One approach involves updating dbt’s custom schema generation macro generate_schema_name_for_env
to use an environment variable (DBT_CUSTOM_SCHEMA
) that gets populated during every CI pipeline execution. The variable might hold a value like PR_[PR_NUMBER]
to create a dedicated schema for each PR.

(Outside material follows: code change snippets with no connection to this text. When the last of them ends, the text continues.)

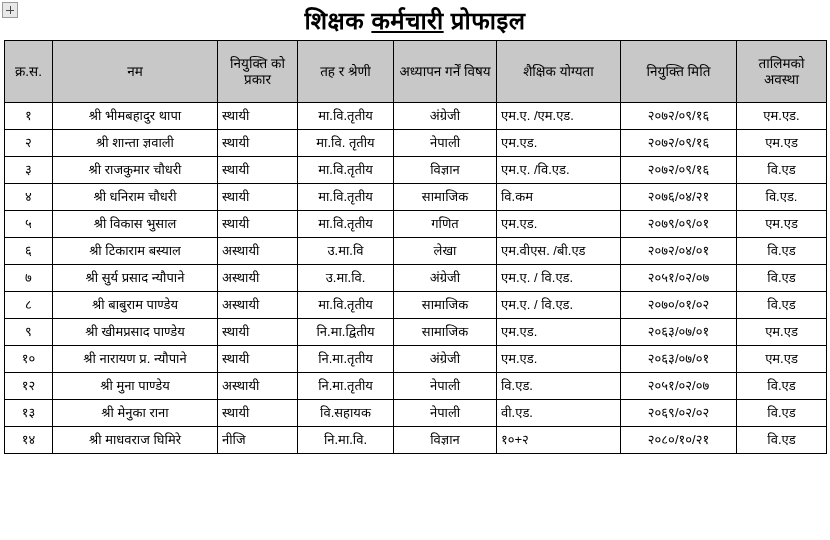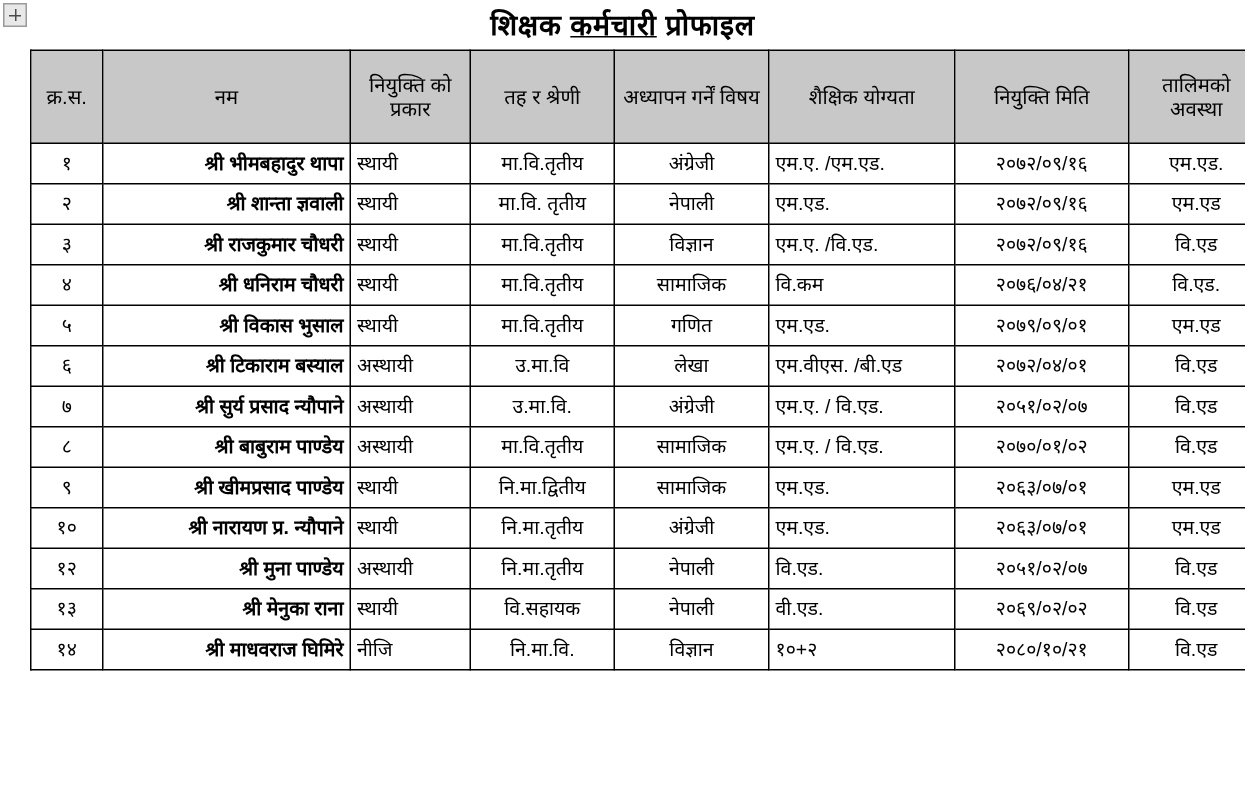--- a/index.html
+++ b/index.html
@@ -44,7 +44,7 @@
   }
   #doc-title {
     text-align: center;
-    font-size: 19px;
+    font-size: 24px;
     font-weight: bold;
     letter-spacing: 0.5px;
     padding: 3px 0 4px 0;

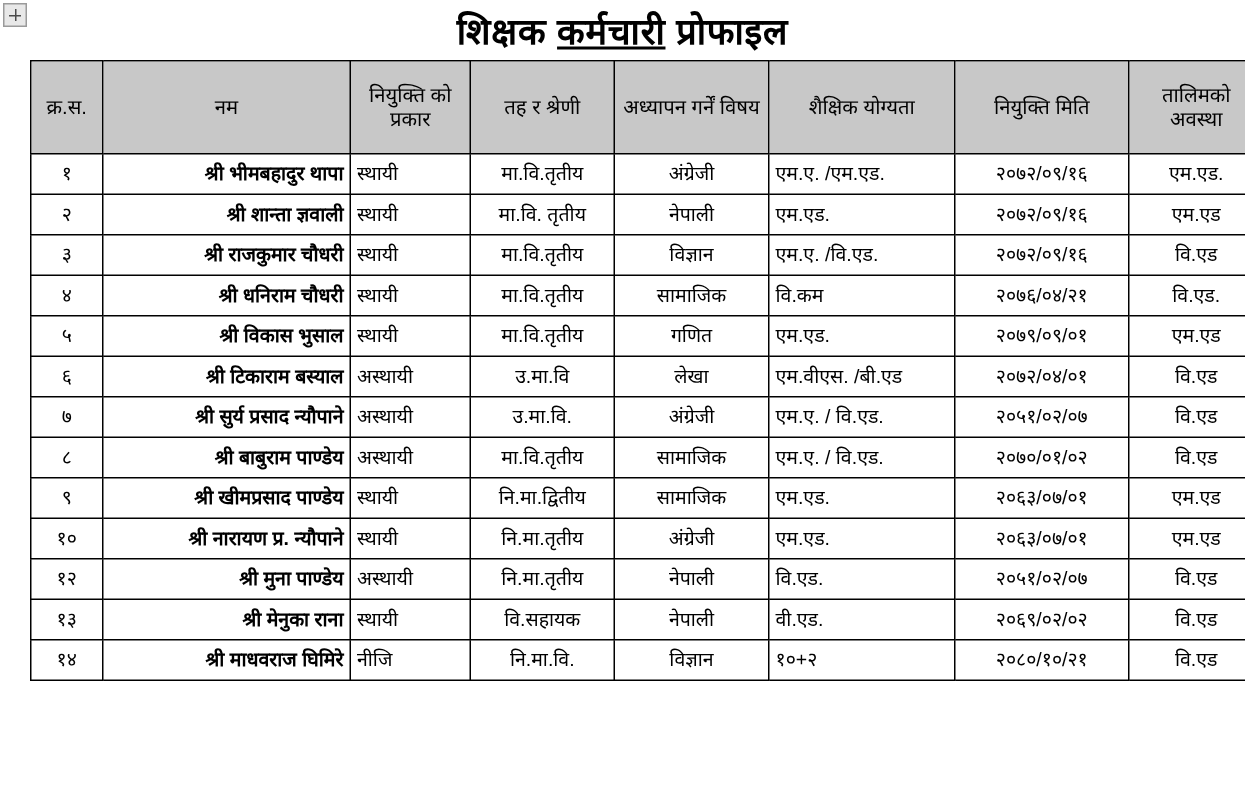--- a/index.html
+++ b/index.html
@@ -55,7 +55,7 @@
     text-decoration: underline;
   }
   .table-wrap {
-    padding: 0 20px;
+    padding: 0 4px;
     box-sizing: border-box;
   }
   table.profile-table {

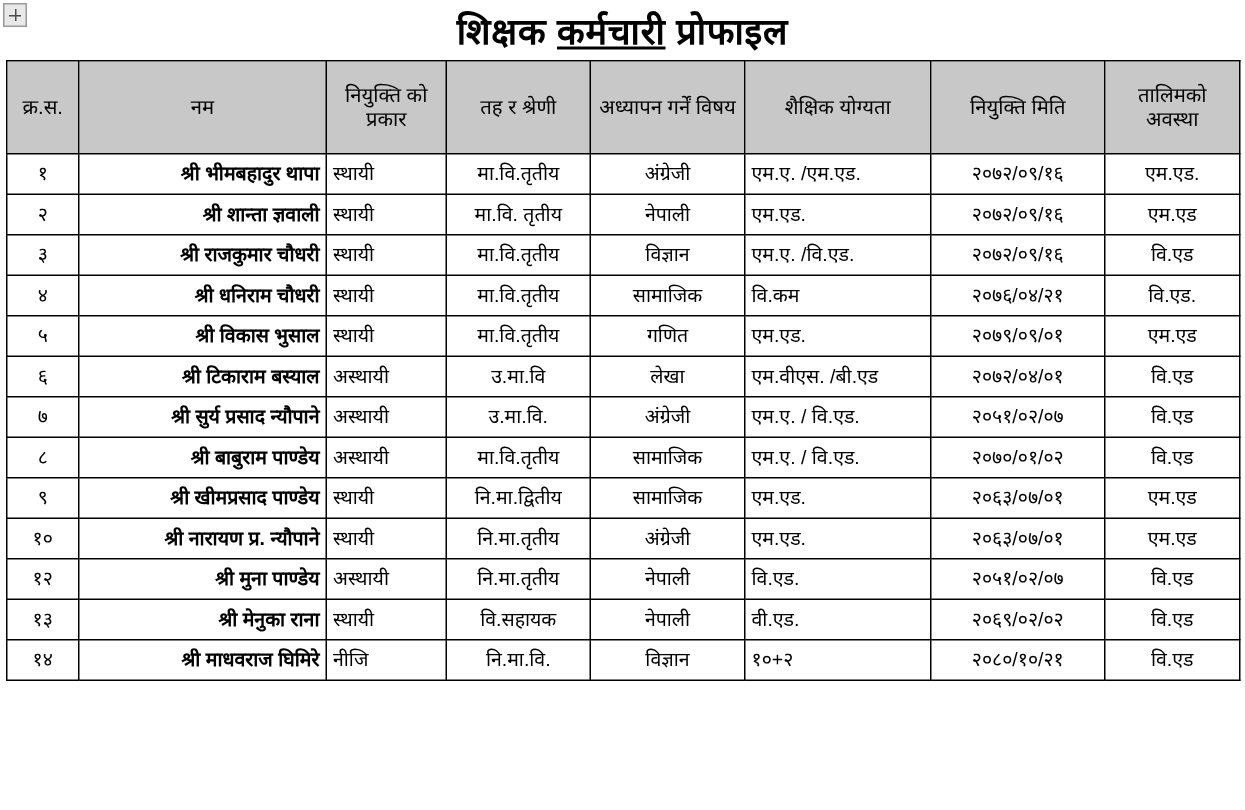--- a/index.html
+++ b/index.html
@@ -93,7 +93,7 @@
   col.c7 { width: 90px; }
 
   td.col-sn { text-align: center; }
-  td.col-name { text-align: right; padding-left: 6px; font-weight: bold; }
+  td.col-name { text-align: center; padding-left: 6px; }
   td.col-type { text-align: left; }
   td.col-level { text-align: center; }
   td.col-subject { text-align: center; }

-- generate_schema_name_for_env
{% macro generate_schema_name_for_env(custom_schema_name, node) -%}
{%- set default_schema = target.schema -%}
{%- set env_custom_schema_name = env_var("DBT_CUSTOM_SCHEMA", "") | trim -%}
{%- if env_custom_schema_name != "" -%}
{% if custom_schema_name is none -%}
_{{ env_custom_schema_name }}_{{ default_schema }}
{% else %}
_{{ env_custom_schema_name }}_{{ custom_schema_name | trim }}
{% endif %}
{%- elif custom_schema_name is none -%}
{{ default_schema }}
{%- else -%}
{{ custom_schema_name | trim }}
{%- endif -%}
{%- endmacro %}
Implementing the Slim CI workflow
The final part consists in integrating the previously described actions into a CI tool (like Github Actions, Jenkins, Gitlab CI/CD etc.). This CI pipeline will orchestrate the entire Slim CI process.
Let’s assume you use an indirect promotion model with a dedicated QA branch before merging to production. Here’s a possible execution plan:
Prerequisites:
The workflow suppose an initialmanifest.json
file representing the current state of your QA environment within your Snowflake internal stage.
Job 1: Testing on PR Merge to QA Branch
- Download QA dbt artifacts from @internal_stage to /transformation:
python manage_dbt_artifacts.py download
- Identify modified nodes and build them along with their dependencies within a separate
PR_[PR_NUMBER]
environment
dbt build --select state:modified+ --defer --favor-state --state=. --target=$DBT_TARGET
→ Merge if Slim CI (Job 1) is successful
Job 2: Updating QA Artifacts on QA Branch Merge
- Download QA dbt artifacts
python manage_dbt_artifacts.py download
- Recompile and execute only modified nodes and their dependencies within the QA environment
dbt run --select state:modified+ --defer --favor-state --state=. --target=$DBT_TARGET
- Upload the newly generated
manifest.json
back to the QA internal stage.
python manage_dbt_artifacts.py load
Additional Considerations:
- This workflow omits the PR schema cleanup step, which can be implemented using stored procedures or dbt macros
Conclusion
Implementing Slim CI workflow offers several advantages (cf. dbt docs):
- Provide increased confidence and assurances that project changes will work as expected in production.
- Reduce the time it takes to push code changes to production, through build and test automation, leading to better business outcomes.
- Allow organizations to make code changes in a standardized and governed way that ensure code quality without sacrificing speed.